In July, the City of Chicago extended Callan JMB’s emergency preparedness contract through June 2026 with $1.5 million funding increase, bringing total contract value to $9.1 million and extending the seven-year partnership for continued management and distribution of health preparedness supplies.
Appointed Christopher Shields, former Assistant Commissioner of the Chicago Department of Public Health, as Senior Vice President, Emergency Preparedness & Response/Government Affairs.
Successfully redistributed over 1,300 MMR II vaccine doses from Chicago to Texas and New Mexico during measles outbreak response using specialized cold chain reusable shippers with zero waste, demonstrating emergency response capabilities and sustainable logistics solutions.

 

Financial Highlights for the Year Ended June 30, 2025:

 

Revenues for the three months and six months ended June 30, 2025 were $1.7 million and $3.1 million, respectively. The decrease year-over-year in revenue was due to the decline in demand for our emergency preparedness services by certain states and local governments.
Cost of revenues for the three months and six months ended June 30, 2025 were $1.0 million and 1.9 million, respectively. The decrease year-over-year in cost of revenue is in line with the decrease in revenues.
Gross profit for the three months and six months ended June 30, 2025 were $0.6 million and 1.3 million, respectively.
SG&A expenses for the three months and six months ended June 30, 2025 were $2.0 million and $3.9 million. The increase year-over-year was primarily driven by an increase in consulting, professional fees and marketing expenses related to the Company now being a public entity and adding the Company’s CEO to payroll for the first time, along with other senior staff hires to support future growth.
Loss from operations for the three months and six months ended June 30, 2025 were $1.4 million and $2.6 million, respectively.
Cash and cash equivalents for the period ended June 30, 2025 were $4.2 million.
Subsequent to quarter end, the Company entered into an equity line of credit agreement with an investor for the right to sell up to $25 million of shares of the Company’s common stock.

 

About Callan JMB Inc.

 

Callan JMB Inc. is an integrative logistics company empowering the healthcare industry and emergency management agencies through fulfillment, storage, monitoring, and cold chain logistics services to secure medical materials and protect patients and communities with compliant, safe, and effective medicines.
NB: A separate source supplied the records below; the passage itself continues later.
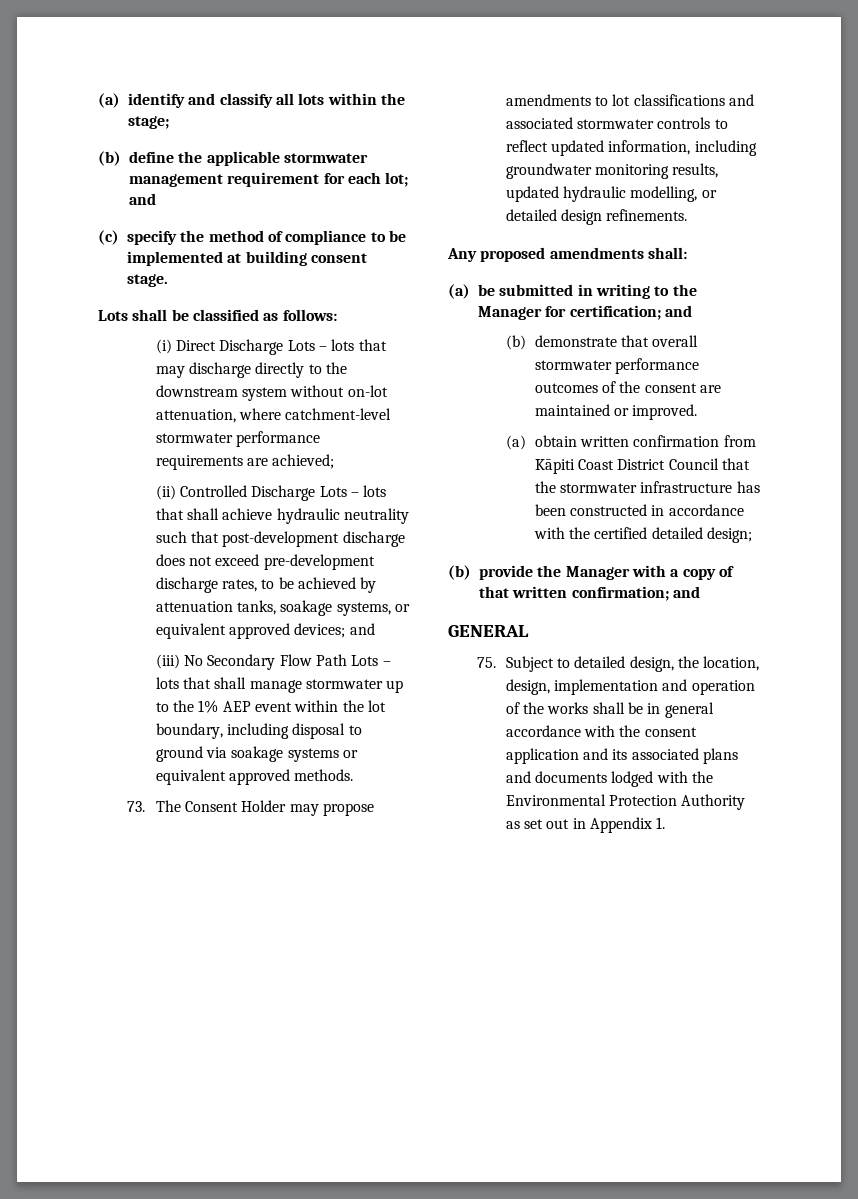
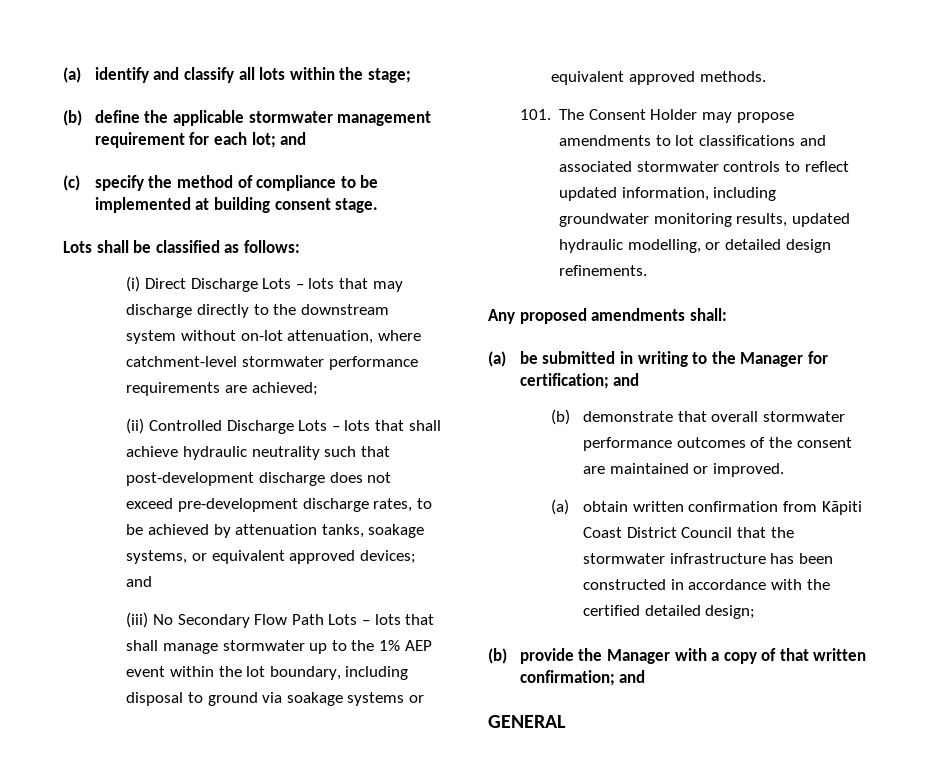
- 73. The Consent Holder may propose amendments to lot classifications and associated stormwater controls to reflect updated information, including groundwater monitoring results, updated hydraulic modelling, or detailed design refinements.
+ 101. The Consent Holder may propose amendments to lot classifications and associated stormwater controls to reflect updated information, including groundwater monitoring results, updated hydraulic modelling, or detailed design refinements.
- 75. Subject to detailed design, the location, design, implementation and operation of the works shall be in general accordance with the consent application and its associated plans and documents lodged with the Environmental Protection Authority as set out in Appendix 1.

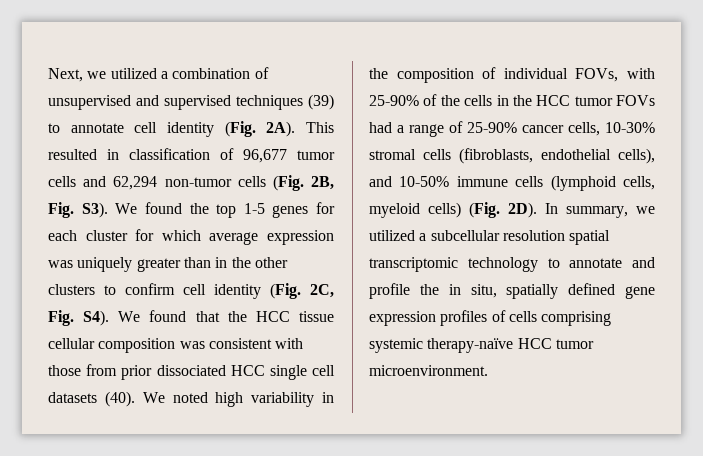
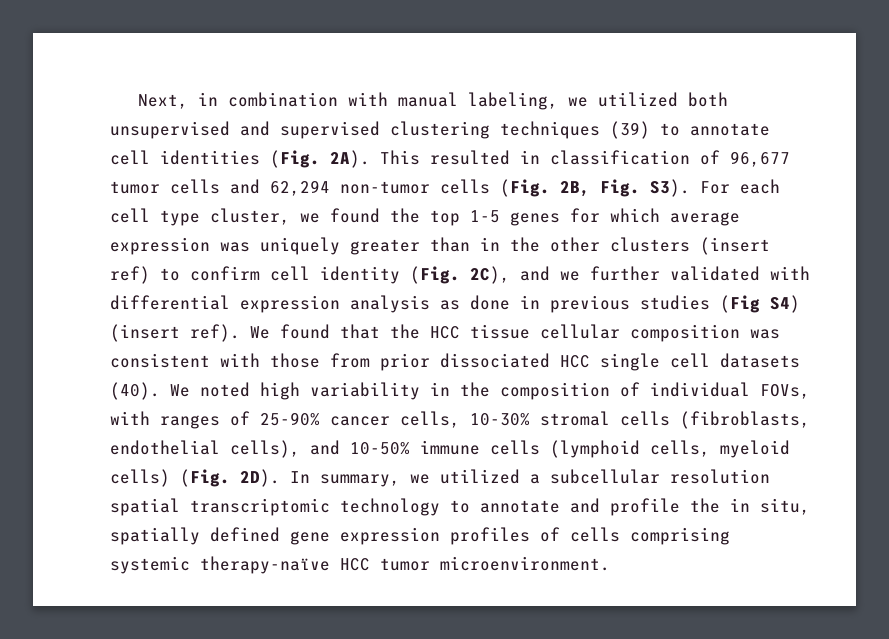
- Next, we utilized a combination of unsupervised and supervised techniques (39) to annotate cell identity (Fig. 2A).
+ Next, in combination with manual labeling, we utilized both unsupervised and supervised clustering techniques (39) to annotate cell identities (Fig. 2A).
- This resulted in classification of 96,677 tumor cells and 62,294 non-tumor cells (Fig. 2B, Fig. S3). We found the top 1-5 genes for each cluster for which average expression was uniquely greater than in the other clusters to confirm cell identity (Fig. 2C, Fig. S4). We found that the HCC tissue cellular composition was consistent with those from prior dissociated HCC single cell datasets (40).
+ This resulted in classification of 96,677 tumor cells and 62,294 non-tumor cells (Fig. 2B, Fig. S3). For each cell type cluster, we found the top 1-5 genes for which average expression was uniquely greater than in the other clusters (insert ref) to confirm cell identity (Fig. 2C), and we further validated with differential expression analysis as done in previous studies (Fig S4) (insert ref). We found that the HCC tissue cellular composition was consistent with those from prior dissociated HCC single cell datasets (40).
- We noted high variability in the composition of individual FOVs, with 25-90% of the cells in the HCC tumor FOVs had a range of 25-90% cancer cells, 10-30% stromal cells (fibroblasts, endothelial cells), and 10-50% immune cells (lymphoid cells, myeloid cells) (Fig. 2D).
+ We noted high variability in the composition of individual FOVs, with ranges of 25-90% cancer cells, 10-30% stromal cells (fibroblasts, endothelial cells), and 10-50% immune cells (lymphoid cells, myeloid cells) (Fig. 2D).

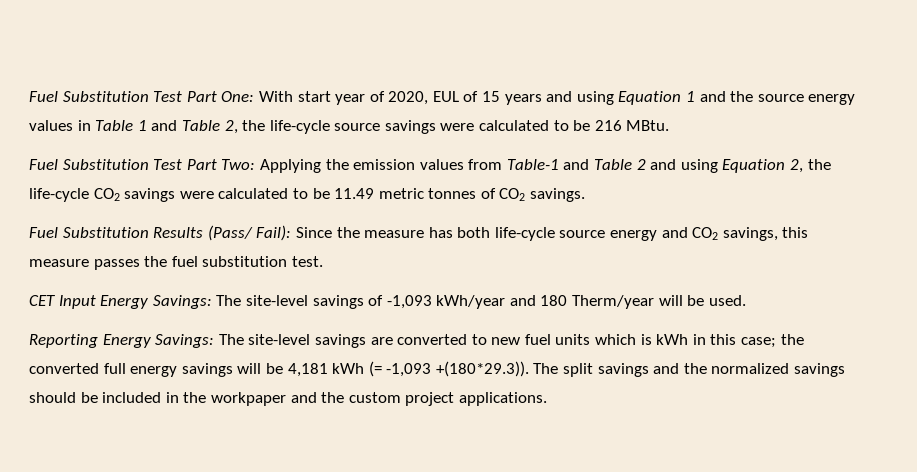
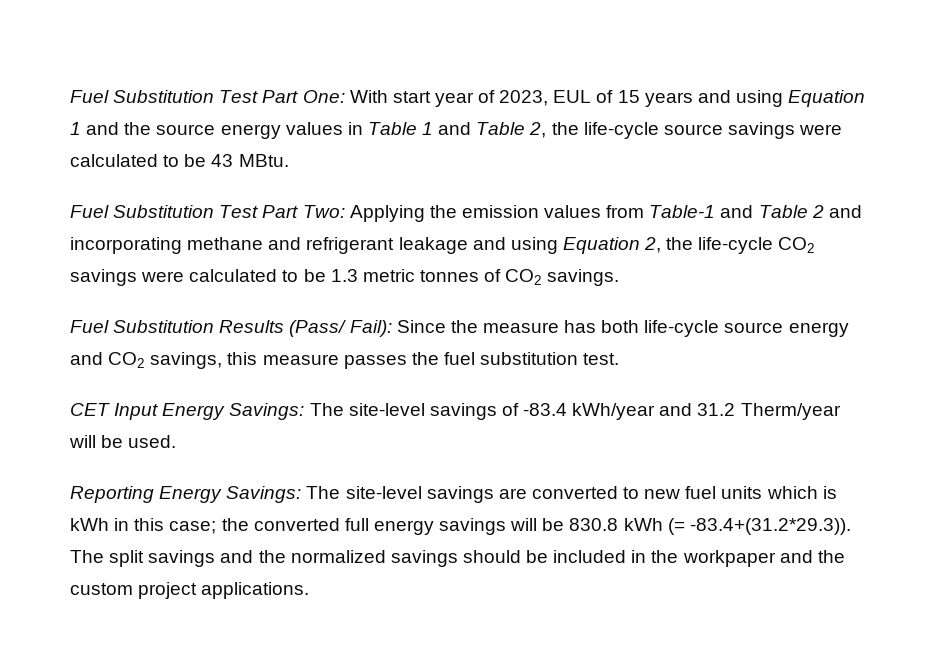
- Fuel Substitution Test Part One: With start year of 2020, EUL of 15 years and using Equation 1 and the source energy values in Table 1 and Table 2, the life-cycle source savings were calculated to be 216 MBtu.
+ Fuel Substitution Test Part One: With start year of 2023, EUL of 15 years and using Equation 1 and the source energy values in Table 1 and Table 2, the life-cycle source savings were calculated to be 43 MBtu.
- Fuel Substitution Test Part Two: Applying the emission values from Table-1 and Table 2 and using Equation 2, the life-cycle CO2 savings were calculated to be 11.49 metric tonnes of CO2 savings.
+ Fuel Substitution Test Part Two: Applying the emission values from Table-1 and Table 2 and incorporating methane and refrigerant leakage and using Equation 2, the life-cycle CO2 savings were calculated to be 1.3 metric tonnes of CO2 savings.
- CET Input Energy Savings: The site-level savings of -1,093 kWh/year and 180 Therm/year will be used.
+ CET Input Energy Savings: The site-level savings of -83.4 kWh/year and 31.2 Therm/year will be used.
- Reporting Energy Savings: The site-level savings are converted to new fuel units which is kWh in this case; the converted full energy savings will be 4,181 kWh (= -1,093 +(180*29.3)). The split savings and the normalized savings should be included in the workpaper and the custom project applications.
+ Reporting Energy Savings: The site-level savings are converted to new fuel units which is kWh in this case; the converted full energy savings will be 830.8 kWh (= -83.4+(31.2*29.3)). The split savings and the normalized savings should be included in the workpaper and the custom project applications.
Our combined expertise in supply chain logistics, thermodynamics, biologics, inventory management, regulatory compliance and emergency preparedness is unparalleled in the industry. We offer a gold standard in client experience with customizable interfaces, next-level reliability in shipping and environmental sustainability in our specialty packaging.

 

 

 

Forward-Looking Statement

 

This press release contains “forward-looking statements” within the meaning of Section 27A of the Securities Act of 1933, as amended, and Section 21E of the Securities Exchange Act of 1934, as amended (the “Exchange Act”) (which Sections were adopted as part of the Private Securities Litigation Reform Act of 1995). Statements preceded by, followed by or that otherwise include the words “believe,” “anticipate,” “estimate,” “expect,” “intend,” “plan,” “project,” “prospects,” “outlook,” and similar words or expressions, or future or conditional verbs, such as “will,” “should,” “would,” “may,” and “could,” are generally forward-looking in nature and not historical facts. These forward-looking statements involve known and unknown risks, uncertainties and other factors which may cause the Company’s actual results, performance, or achievements to be materially different from any anticipated results, performance, or achievements for many reasons. The Company disclaims any intention to, and undertakes no obligation to, revise any forward-looking statements, whether as a result of new information, a future event, or otherwise. For additional risks and uncertainties that could impact the Company’s forward-looking statements, please see the Company’s Registration Statement Under the Securities Act of 1933 on Form S-1, including but not limited to the discussion under “Risk Factors” therein, which the Company filed with the SEC and which may be viewed at http://www.sec.gov/.

 

Investor Contacts:

 

Valter Pinto, Managing Director

KCSA Strategic Communications

CallanJMB@kcsa.com

212.896.1254

 

 

 

CALLAN JMB INC.

(Formerly known as Coldchain Technology Services, LLC)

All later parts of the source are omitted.